**WORK INSTRUCTION:** For the word "formats", find each line in the entries where it occurs and copy that line.

**GIVEN RECORDS:**
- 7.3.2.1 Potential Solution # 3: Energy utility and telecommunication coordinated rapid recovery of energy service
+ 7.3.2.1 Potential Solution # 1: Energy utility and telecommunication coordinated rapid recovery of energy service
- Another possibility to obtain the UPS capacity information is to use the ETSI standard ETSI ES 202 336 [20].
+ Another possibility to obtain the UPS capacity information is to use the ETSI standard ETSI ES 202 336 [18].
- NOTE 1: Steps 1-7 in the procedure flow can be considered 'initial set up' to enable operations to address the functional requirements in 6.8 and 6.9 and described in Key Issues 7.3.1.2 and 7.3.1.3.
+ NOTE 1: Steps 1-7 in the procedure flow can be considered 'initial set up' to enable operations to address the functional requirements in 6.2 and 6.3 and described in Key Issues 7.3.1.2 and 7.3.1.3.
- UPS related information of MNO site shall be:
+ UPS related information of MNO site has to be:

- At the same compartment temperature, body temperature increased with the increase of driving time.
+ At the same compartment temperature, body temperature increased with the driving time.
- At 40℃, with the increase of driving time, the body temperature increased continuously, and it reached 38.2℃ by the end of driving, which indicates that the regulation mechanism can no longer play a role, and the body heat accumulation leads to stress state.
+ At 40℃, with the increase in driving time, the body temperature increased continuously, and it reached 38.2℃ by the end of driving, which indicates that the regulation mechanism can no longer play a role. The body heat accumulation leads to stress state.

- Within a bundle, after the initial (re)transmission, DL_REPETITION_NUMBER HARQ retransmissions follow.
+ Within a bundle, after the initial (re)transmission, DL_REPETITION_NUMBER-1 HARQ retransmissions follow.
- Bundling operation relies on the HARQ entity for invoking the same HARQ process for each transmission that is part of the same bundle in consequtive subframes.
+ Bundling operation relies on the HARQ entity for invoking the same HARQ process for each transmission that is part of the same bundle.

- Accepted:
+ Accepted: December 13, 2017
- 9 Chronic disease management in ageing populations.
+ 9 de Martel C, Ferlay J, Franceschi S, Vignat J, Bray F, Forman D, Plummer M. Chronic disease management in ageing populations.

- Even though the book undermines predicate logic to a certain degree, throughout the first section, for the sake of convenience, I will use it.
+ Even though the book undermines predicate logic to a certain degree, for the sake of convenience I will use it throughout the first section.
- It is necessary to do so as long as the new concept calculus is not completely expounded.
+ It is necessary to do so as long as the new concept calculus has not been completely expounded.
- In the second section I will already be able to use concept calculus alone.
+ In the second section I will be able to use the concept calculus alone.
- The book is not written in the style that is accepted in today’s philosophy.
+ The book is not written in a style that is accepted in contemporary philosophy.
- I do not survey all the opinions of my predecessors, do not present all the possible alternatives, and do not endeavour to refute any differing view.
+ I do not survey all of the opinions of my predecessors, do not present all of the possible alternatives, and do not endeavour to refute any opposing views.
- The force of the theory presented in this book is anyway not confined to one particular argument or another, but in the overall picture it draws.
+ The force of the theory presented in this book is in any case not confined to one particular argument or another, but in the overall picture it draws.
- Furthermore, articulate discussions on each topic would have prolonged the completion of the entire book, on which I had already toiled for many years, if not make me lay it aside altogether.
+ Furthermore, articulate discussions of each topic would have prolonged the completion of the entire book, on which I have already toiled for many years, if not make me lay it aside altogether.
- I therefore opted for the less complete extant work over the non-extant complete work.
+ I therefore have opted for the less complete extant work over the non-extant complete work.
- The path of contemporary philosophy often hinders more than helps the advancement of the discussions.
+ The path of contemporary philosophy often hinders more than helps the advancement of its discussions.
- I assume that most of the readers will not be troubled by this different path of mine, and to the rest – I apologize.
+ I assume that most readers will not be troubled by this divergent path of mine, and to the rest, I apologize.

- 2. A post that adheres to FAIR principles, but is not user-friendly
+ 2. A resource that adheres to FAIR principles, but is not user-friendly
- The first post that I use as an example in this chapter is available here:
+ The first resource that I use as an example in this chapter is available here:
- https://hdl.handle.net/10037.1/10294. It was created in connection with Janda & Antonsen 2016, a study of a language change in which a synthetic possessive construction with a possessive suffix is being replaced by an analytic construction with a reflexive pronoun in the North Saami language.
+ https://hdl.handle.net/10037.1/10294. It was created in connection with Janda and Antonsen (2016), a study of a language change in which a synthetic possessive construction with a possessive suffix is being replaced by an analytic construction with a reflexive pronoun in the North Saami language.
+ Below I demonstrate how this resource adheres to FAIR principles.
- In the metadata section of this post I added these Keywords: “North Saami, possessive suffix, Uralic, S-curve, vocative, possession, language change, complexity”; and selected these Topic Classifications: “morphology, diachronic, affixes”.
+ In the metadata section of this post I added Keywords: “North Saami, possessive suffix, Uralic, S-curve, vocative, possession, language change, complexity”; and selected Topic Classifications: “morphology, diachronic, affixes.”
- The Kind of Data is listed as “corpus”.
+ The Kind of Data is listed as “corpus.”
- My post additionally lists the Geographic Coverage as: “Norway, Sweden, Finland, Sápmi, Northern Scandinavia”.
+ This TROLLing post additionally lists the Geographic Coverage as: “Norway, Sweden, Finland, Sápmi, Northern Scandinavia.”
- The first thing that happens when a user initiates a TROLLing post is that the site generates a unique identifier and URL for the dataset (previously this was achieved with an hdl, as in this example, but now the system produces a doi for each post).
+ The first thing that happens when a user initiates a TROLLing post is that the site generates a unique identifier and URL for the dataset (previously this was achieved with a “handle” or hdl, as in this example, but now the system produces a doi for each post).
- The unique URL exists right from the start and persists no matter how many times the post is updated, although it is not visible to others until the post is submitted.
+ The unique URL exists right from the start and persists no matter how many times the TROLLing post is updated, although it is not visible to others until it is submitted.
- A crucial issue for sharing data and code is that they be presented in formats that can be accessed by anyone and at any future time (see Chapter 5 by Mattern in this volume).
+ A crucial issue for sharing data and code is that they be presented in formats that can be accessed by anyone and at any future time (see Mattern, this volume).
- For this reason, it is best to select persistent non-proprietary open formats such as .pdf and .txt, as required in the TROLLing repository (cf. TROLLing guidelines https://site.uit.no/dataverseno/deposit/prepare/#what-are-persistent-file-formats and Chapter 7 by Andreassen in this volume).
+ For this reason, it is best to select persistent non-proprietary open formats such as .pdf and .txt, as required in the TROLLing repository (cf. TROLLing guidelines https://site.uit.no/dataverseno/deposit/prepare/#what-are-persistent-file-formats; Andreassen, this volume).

**ANSWER:**
- A crucial issue for sharing data and code is that they be presented in formats that can be accessed by anyone and at any future time (see Chapter 5 by Mattern in this volume).
+ A crucial issue for sharing data and code is that they be presented in formats that can be accessed by anyone and at any future time (see Mattern, this volume).
- For this reason, it is best to select persistent non-proprietary open formats such as .pdf and .txt, as required in the TROLLing repository (cf. TROLLing guidelines https://site.uit.no/dataverseno/deposit/prepare/#what-are-persistent-file-formats and Chapter 7 by Andreassen in this volume).
+ For this reason, it is best to select persistent non-proprietary open formats such as .pdf and .txt, as required in the TROLLing repository (cf. TROLLing guidelines https://site.uit.no/dataverseno/deposit/prepare/#what-are-persistent-file-formats; Andreassen, this volume).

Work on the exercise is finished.